-- Information shown follows --
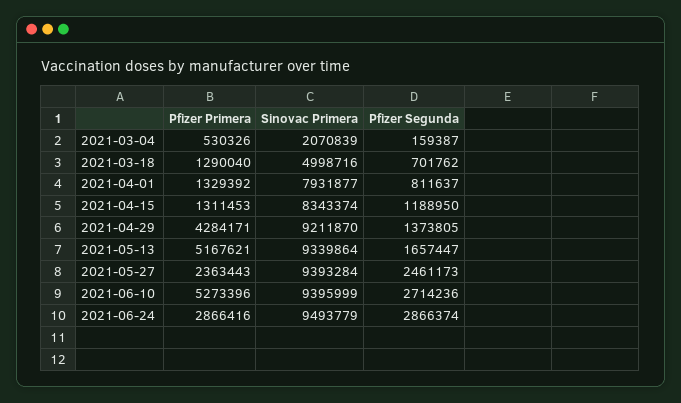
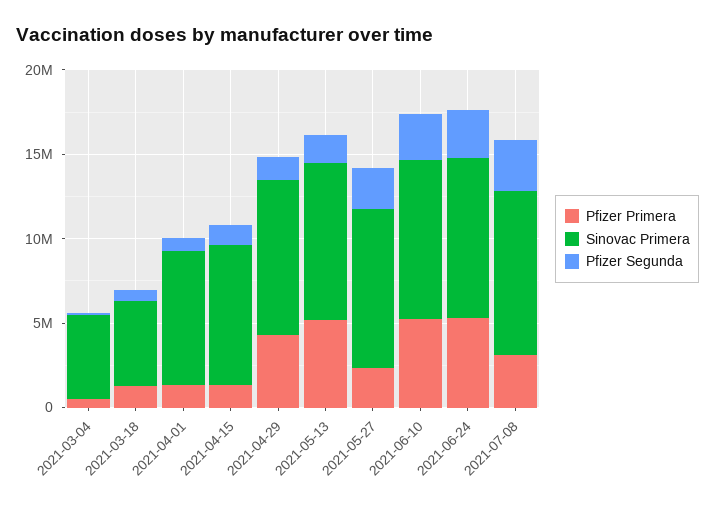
Sinovac Primera, 2021-03-04: 2070839 -> 5000000
Pfizer Primera, 2021-06-24: 2866416 -> 5000000
Pfizer Primera, 2021-07-08: none -> 3000000
Sinovac Primera, 2021-07-08: none -> 10000000
Pfizer Segunda, 2021-07-08: none -> 3000000

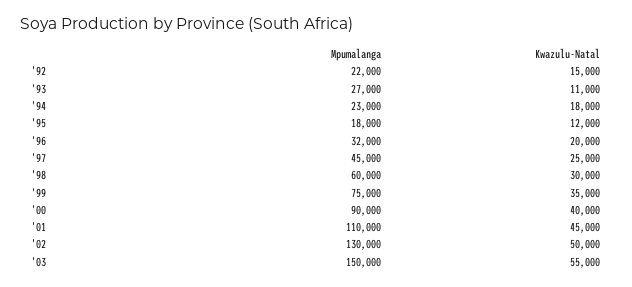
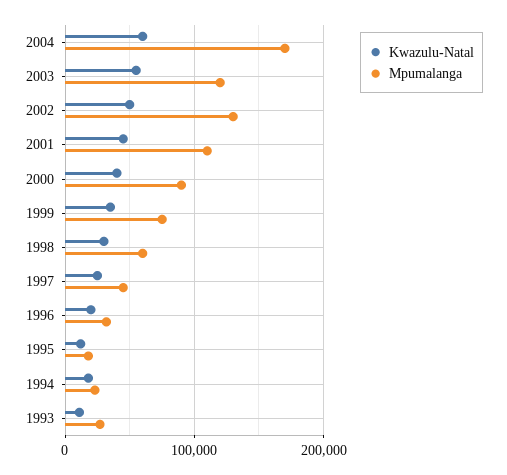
Mpumalanga, '92: 22000 -> none
Kwazulu-Natal, '92: 15000 -> none
Mpumalanga, '03: 150000 -> 120000
Kwazulu-Natal, 2004: none -> 60000
Mpumalanga, 2004: none -> 170000

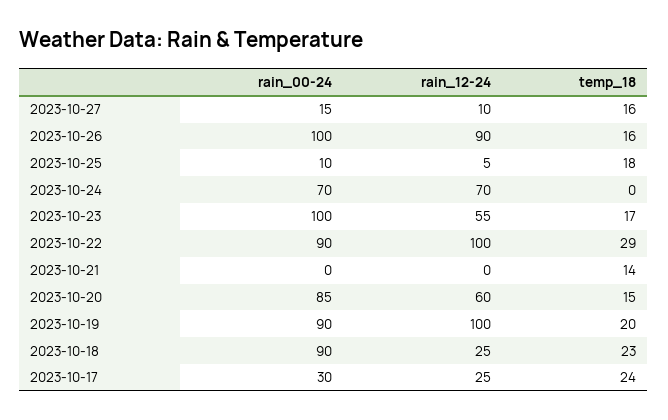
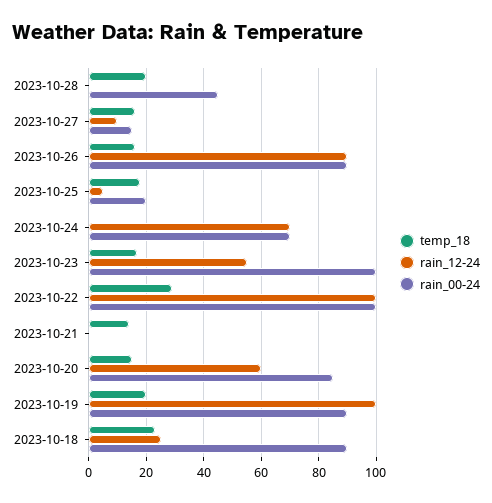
rain_00-24, 2023-10-26: 100 -> 90
rain_00-24, 2023-10-25: 10 -> 20
rain_00-24, 2023-10-22: 90 -> 100
rain_00-24, 2023-10-17: 30 -> none
rain_12-24, 2023-10-17: 25 -> none
temp_18, 2023-10-17: 24 -> none
temp_18, 2023-10-28: none -> 20
rain_12-24, 2023-10-28: none -> 0
rain_00-24, 2023-10-28: none -> 45

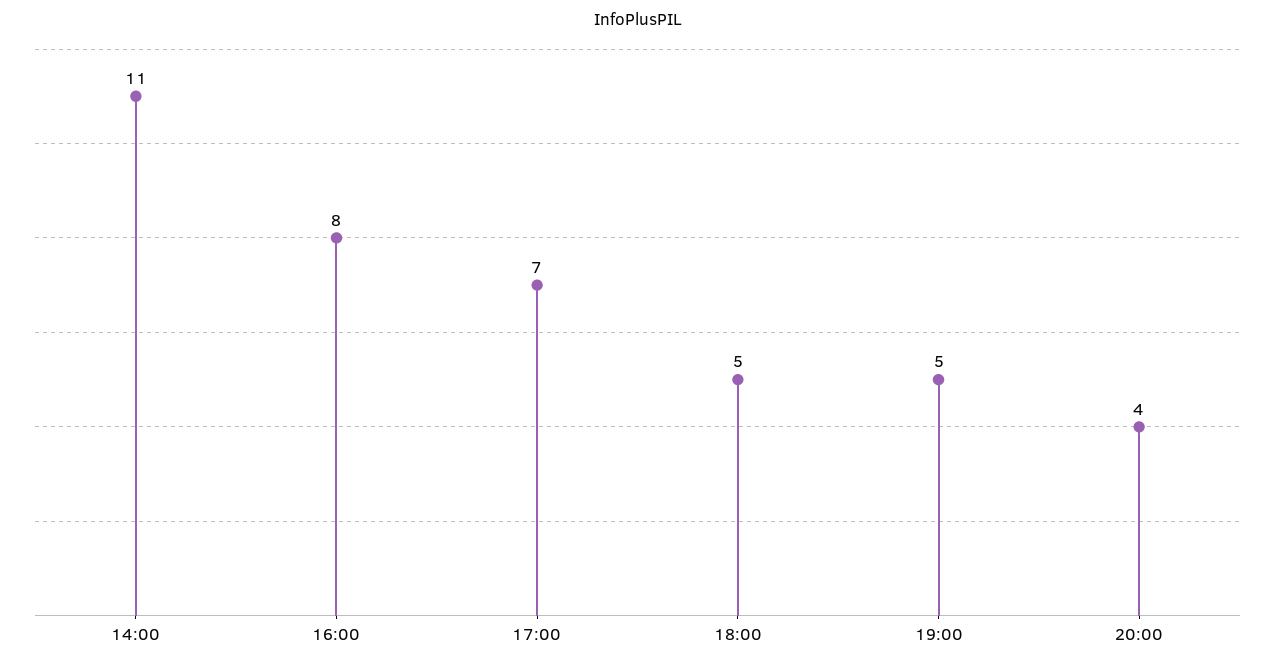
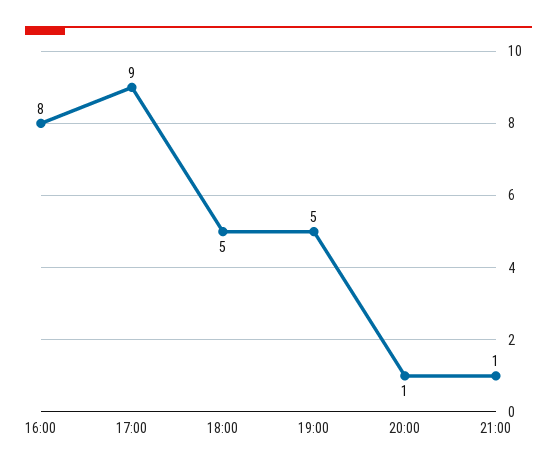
14:00: 11 -> none
17:00: 7 -> 9
20:00: 4 -> 1
21:00: none -> 1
-- Information shown concluded --
Print nothing except the lines above from the one containing "Pfizer Primera, 2021-06-24: 2866416" down to the one containing "rain_12-24, 2023-10-28: none -> 0", both included, exactly as written and free of pictures.

Pfizer Primera, 2021-06-24: 2866416 -> 5000000
Pfizer Primera, 2021-07-08: none -> 3000000
Sinovac Primera, 2021-07-08: none -> 10000000
Pfizer Segunda, 2021-07-08: none -> 3000000

Mpumalanga, '92: 22000 -> none
Kwazulu-Natal, '92: 15000 -> none
Mpumalanga, '03: 150000 -> 120000
Kwazulu-Natal, 2004: none -> 60000
Mpumalanga, 2004: none -> 170000

rain_00-24, 2023-10-26: 100 -> 90
rain_00-24, 2023-10-25: 10 -> 20
rain_00-24, 2023-10-22: 90 -> 100
rain_00-24, 2023-10-17: 30 -> none
rain_12-24, 2023-10-17: 25 -> none
temp_18, 2023-10-17: 24 -> none
temp_18, 2023-10-28: none -> 20
rain_12-24, 2023-10-28: none -> 0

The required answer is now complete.